Along with the cheese and ham, we had the very intersting smoked duck sausage stuffed inside a small red pepper. Turning game into sausage adds flavor because of the variety of tastes that the cook can add to large mammals like deer or pork. But Ibiza (or its vendor) pureed the duck to a pate-like consistency before placing it in the flavorful pepper. Great idea: they just need better execution.

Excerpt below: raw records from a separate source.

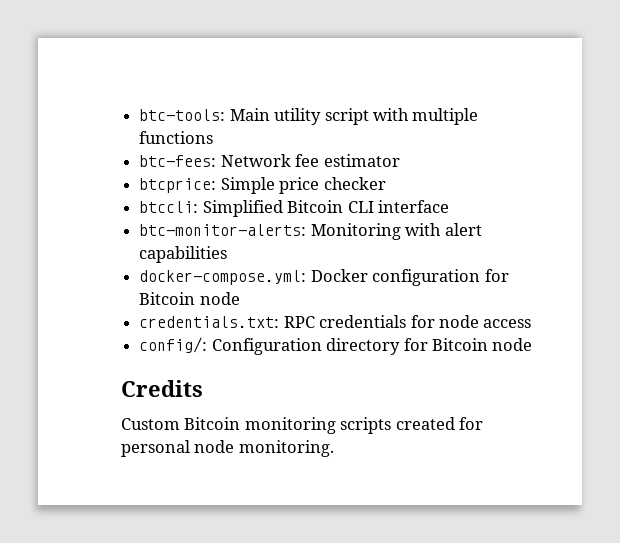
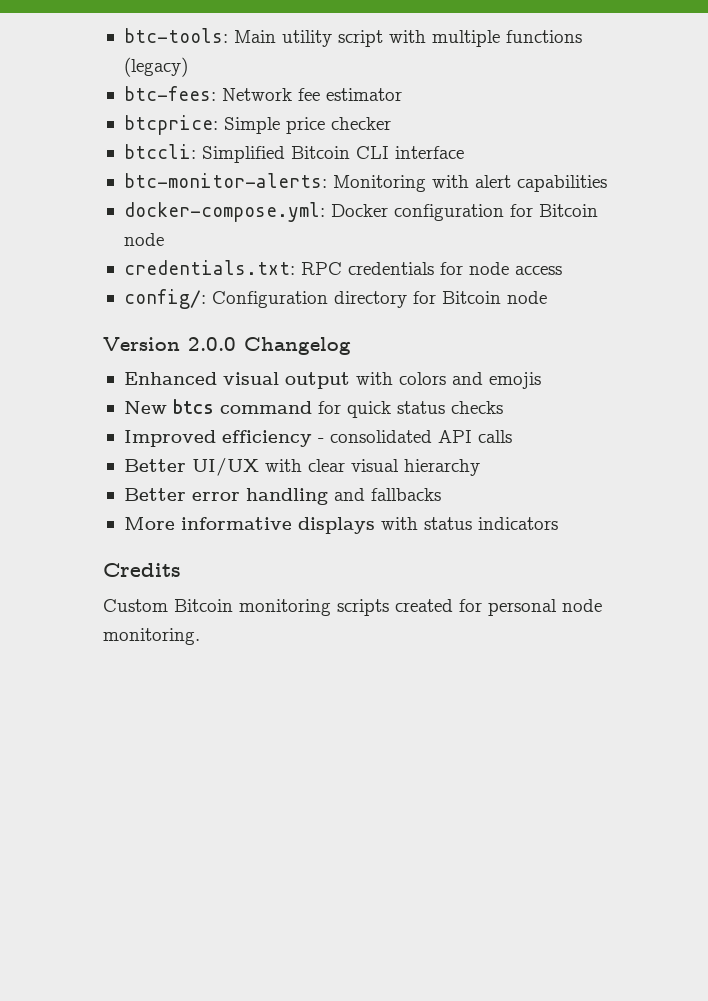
- btc-tools: Main utility script with multiple functions
+ btc-tools: Main utility script with multiple functions (legacy)
+ Version 2.0.0 Changelog
+ Enhanced visual output with colors and emojis
+ New btcs command for quick status checks
+ Improved efficiency - consolidated API calls
+ Better UI/UX with clear visual hierarchy
+ Better error handling and fallbacks
+ More informative displays with status indicators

We next tried the night's special, grilled scallops on a bed of something that tasted like an Ethiopian grain we had at a Richmond restaurant. The grain is called teff. Teff is used to make a flat pancake called engera. It tastes like slightly fermented pancake. It's the fermented taste that I don't like. On the other hand, the large scalloops were brilliant. Seared on the outside, Ibiza's chef took the medallions off the stove sooner than most restaurants and therefore preserved the sweetness of the meat. They then sprinkled a bit of sea salt (?) on top. Absolutely brilliant--especially given the propensity for other restaurants to overcook this delicate morsel and turn a melt-in-your mouth scallop into something more akin to squid.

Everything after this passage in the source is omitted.